Work task - Pull every line that includes the word "node" from the data.

○ ○ ○ ○ ○ ○ ○

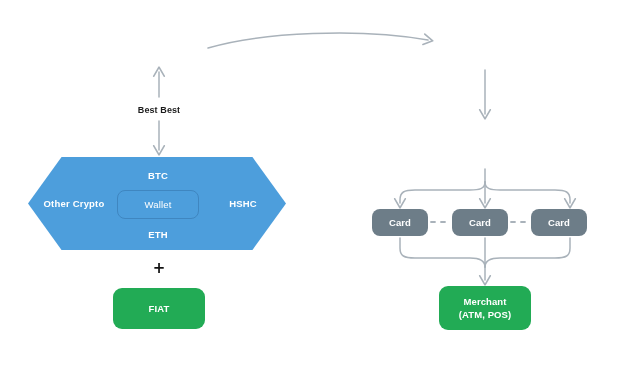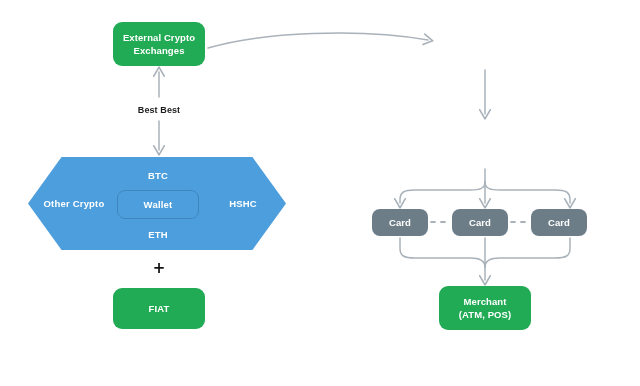--- a/index.html
+++ b/index.html
@@ -94,21 +94,21 @@
     border: 1.3px solid #3f86c0;
     border-radius: 8px;
     display: flex;
     align-items: center;
     justify-content: center;
     z-index: 4;
   }
   #wallet-box span {
     color: #ffffff;
     font-size: 9.5px;
-    font-weight: bold;
+    font-weight: normal;
     letter-spacing: 0.2px;
   }
 
   
   .plain-label {
     position: absolute;
     color: #1c1c1c;
     font-size: 9px;
     font-weight: bold;
     letter-spacing: 0.1px;
@@ -160,24 +160,20 @@
       <path d="M400,238 L400,248 C400,256 404,258 415,258 L470,258 C479,258 485,260 485,267"></path>
       <path d="M570,238 L570,248 C570,256 566,258 555,258 L500,258 C491,258 485,260 485,267"></path>
       <path d="M485,238 L485,267"></path>
       <path d="M485,263 L485,280" marker-end="url(#ah)"></path>
 
       <path d="M431,222 L449,222" stroke-dasharray="4 6" stroke-width="1.8"></path>
       <path d="M511,222 L528,222" stroke-dasharray="4 6" stroke-width="1.8"></path>
     </g>
   </svg>
 
-  <div class="node node-green" id="n-exchanges">
-    <span class="node-line">External Crypto</span>
-    <span class="node-line">Exchanges</span>
-  </div>
 
 
 
   <div class="node node-green" id="n-fiat">
     <span class="node-line">FIAT</span>
   </div>
 
   <div class="node node-green" id="n-merchant">
     <span class="node-line">Merchant</span>
     <span class="node-line">(ATM, POS)</span>

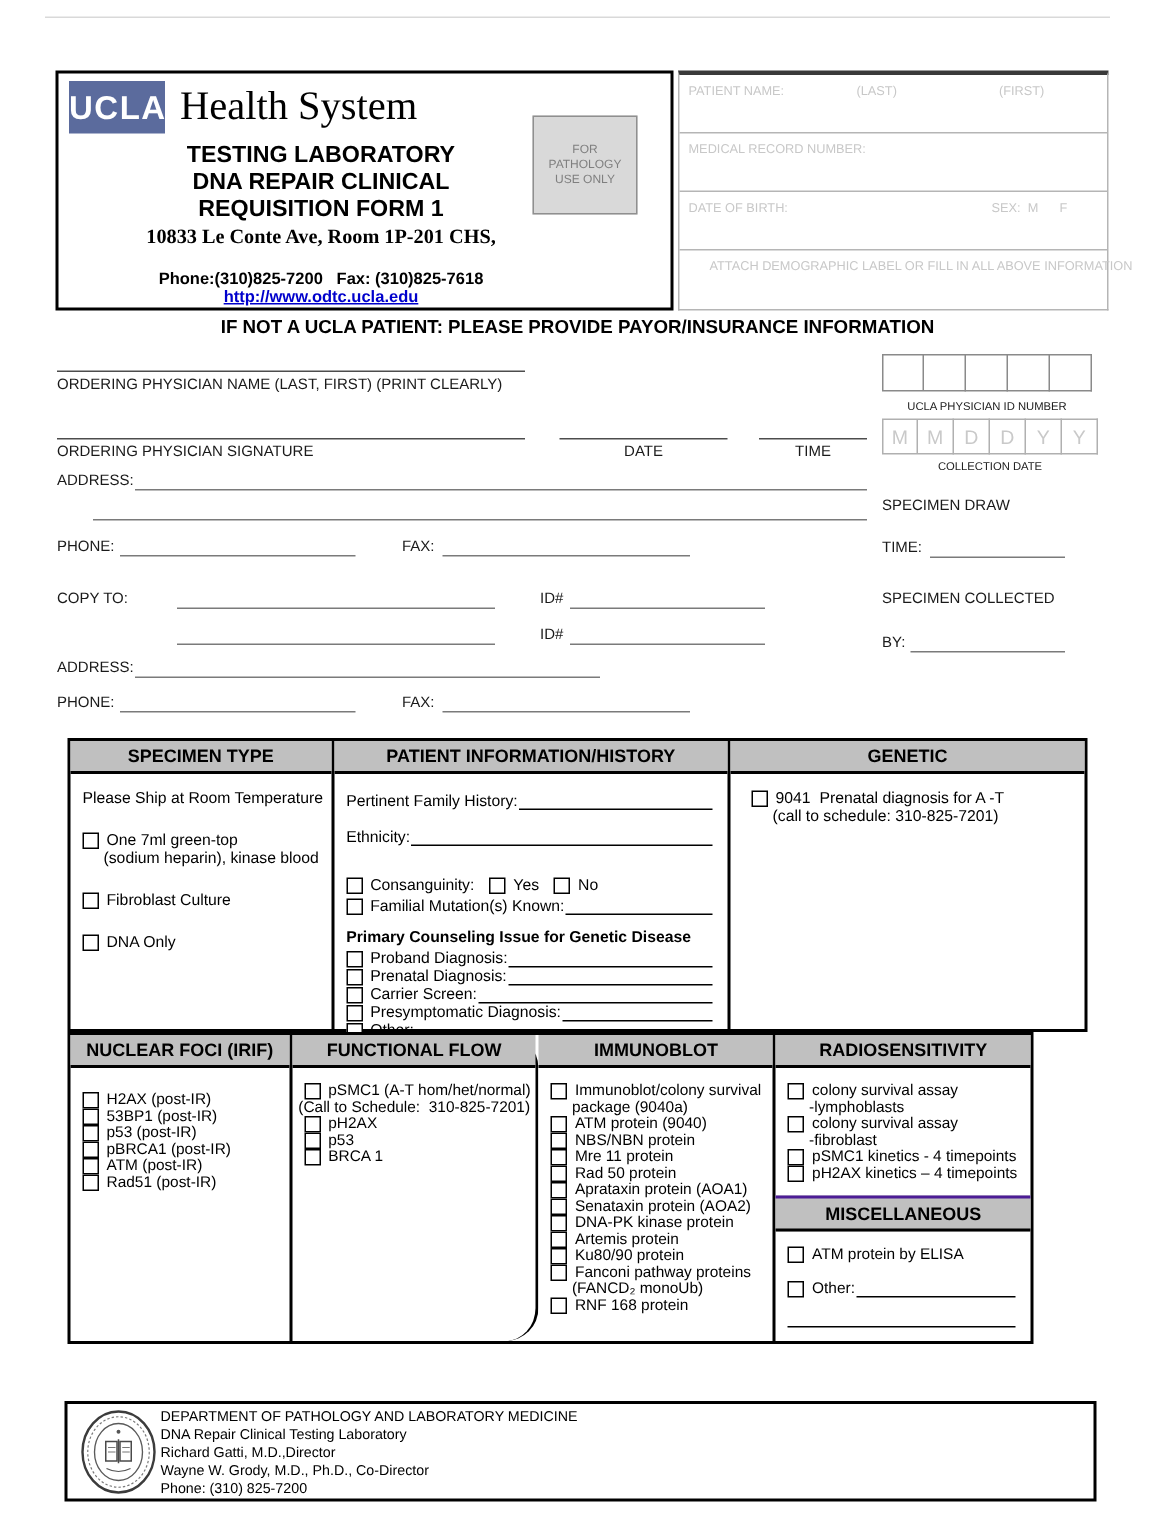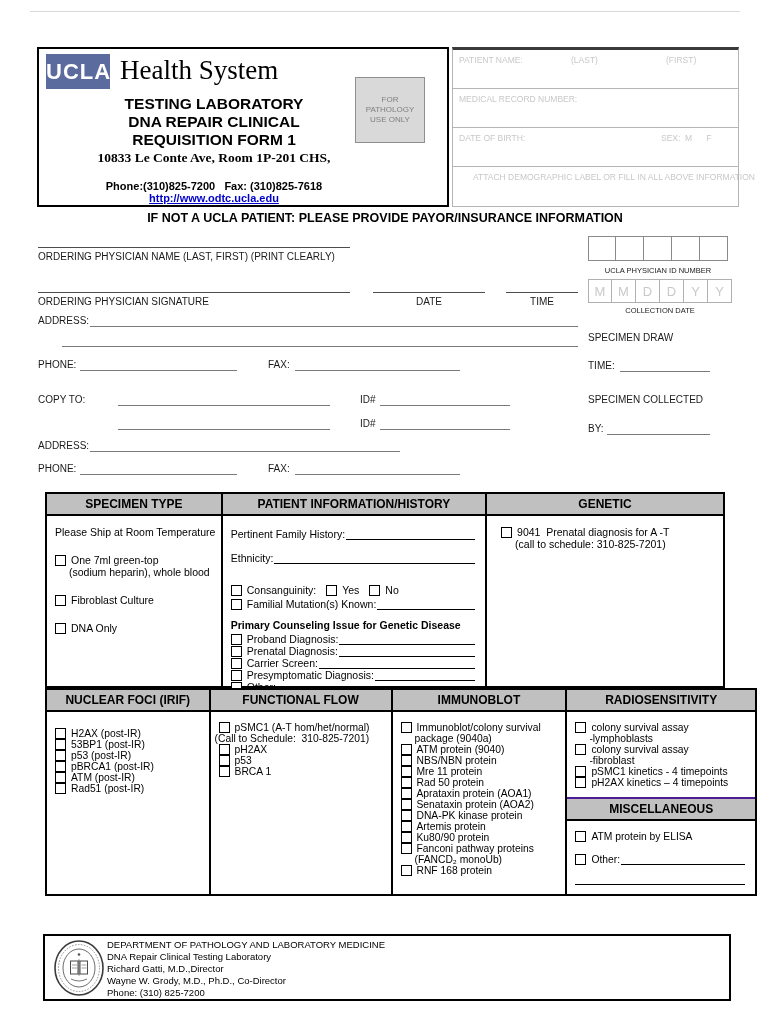--- a/index.html
+++ b/index.html
@@ -64,22 +64,22 @@
   .fill { flex:1 1 auto; border-bottom:1px solid #000; height:10px; margin-left:1px; }
   .ck-sub { margin-left:22px; white-space:pre; }
   .extra-line { border-bottom:1px solid #000; height:10px; margin:9px 10px 0 8px; }
   .misc-th { background:#c0c0c0; border-top:2px solid #4c1d95; border-bottom:2px solid #000;
              font-weight:bold; font-size:12px; text-align:center; height:20px; line-height:20px; margin-top:9px; }
 
   
   .t1 { left:45px; top:492px; width:680px; height:196px; }
   .t1 .c1 { width:26%; } .t1 .c2 { width:39.1%; } .t1 .c3 { width:34.9%; }
   
-  .t2 { left:45px; top:688px; width:712px; height:208px; }
-  .t2 .c1 { width:23.1%; } .t2 .c2 { width:25.7%; } .t2 .c3 { width:24.7%; } .t2 .c4 { width:26.5%; }
+  .t2 { left:45px; top:688px; width:644px; height:208px; }
+  .t2 .c1 { width:23.1%; } .t2 .c2 { width:25.7%;border-radius:22px; } .t2 .c3 { width:24.7%; } .t2 .c4 { width:26.5%; }
   .t2 .td { font-size:10.3px; }
 
   
   .mt2{margin-top:2px}.mt9{margin-top:9px}
   .mt10{margin-top:20px}.mt12{margin-top:12px}.mt14{margin-top:10px}.mt16{margin-top:16px}
 
   
   .foot-box { left:43px; top:934px; width:688px; height:67px; border:2px solid #000; box-sizing:border-box; }
   .foot-text { position:absolute; left:62px; top:3px; font-size:9.5px; line-height:12px; }
   .seal { position:absolute; left:8px; top:3px; }
@@ -195,21 +195,21 @@
   <div class="abs tbl t1">
     <div class="tcol c1">
       <div class="th">SPECIMEN TYPE</div>
       <div class="td">
         <div class="note">Please Ship at Room Temperature</div>
         <div>
             <div class="ck-item mt16">
               <span class="cb"></span>
               <span class="lbl">One 7ml green-top</span>
             </div>
-            <div class="ck-sub">(sodium heparin), whole blood</div>
+            <div class="ck-sub">(sodium heparin), kinase blood</div>
             <div class="ck-item mt16">
               <span class="cb"></span>
               <span class="lbl">Fibroblast Culture</span>
             </div>
             <div class="ck-item mt16">
               <span class="cb"></span>
               <span class="lbl">DNA Only</span>
             </div>
           </div>
       </div>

○ ○ ○ ○ ○ ○ ○

Response to the exercise -
-  <div class="node node-green" id="n-exchanges">
-    <span class="node-line">External Crypto</span>
-    <span class="node-line">Exchanges</span>
   <div class="node node-green" id="n-fiat">
     <span class="node-line">FIAT</span>
   <div class="node node-green" id="n-merchant">
     <span class="node-line">Merchant</span>
     <span class="node-line">(ATM, POS)</span>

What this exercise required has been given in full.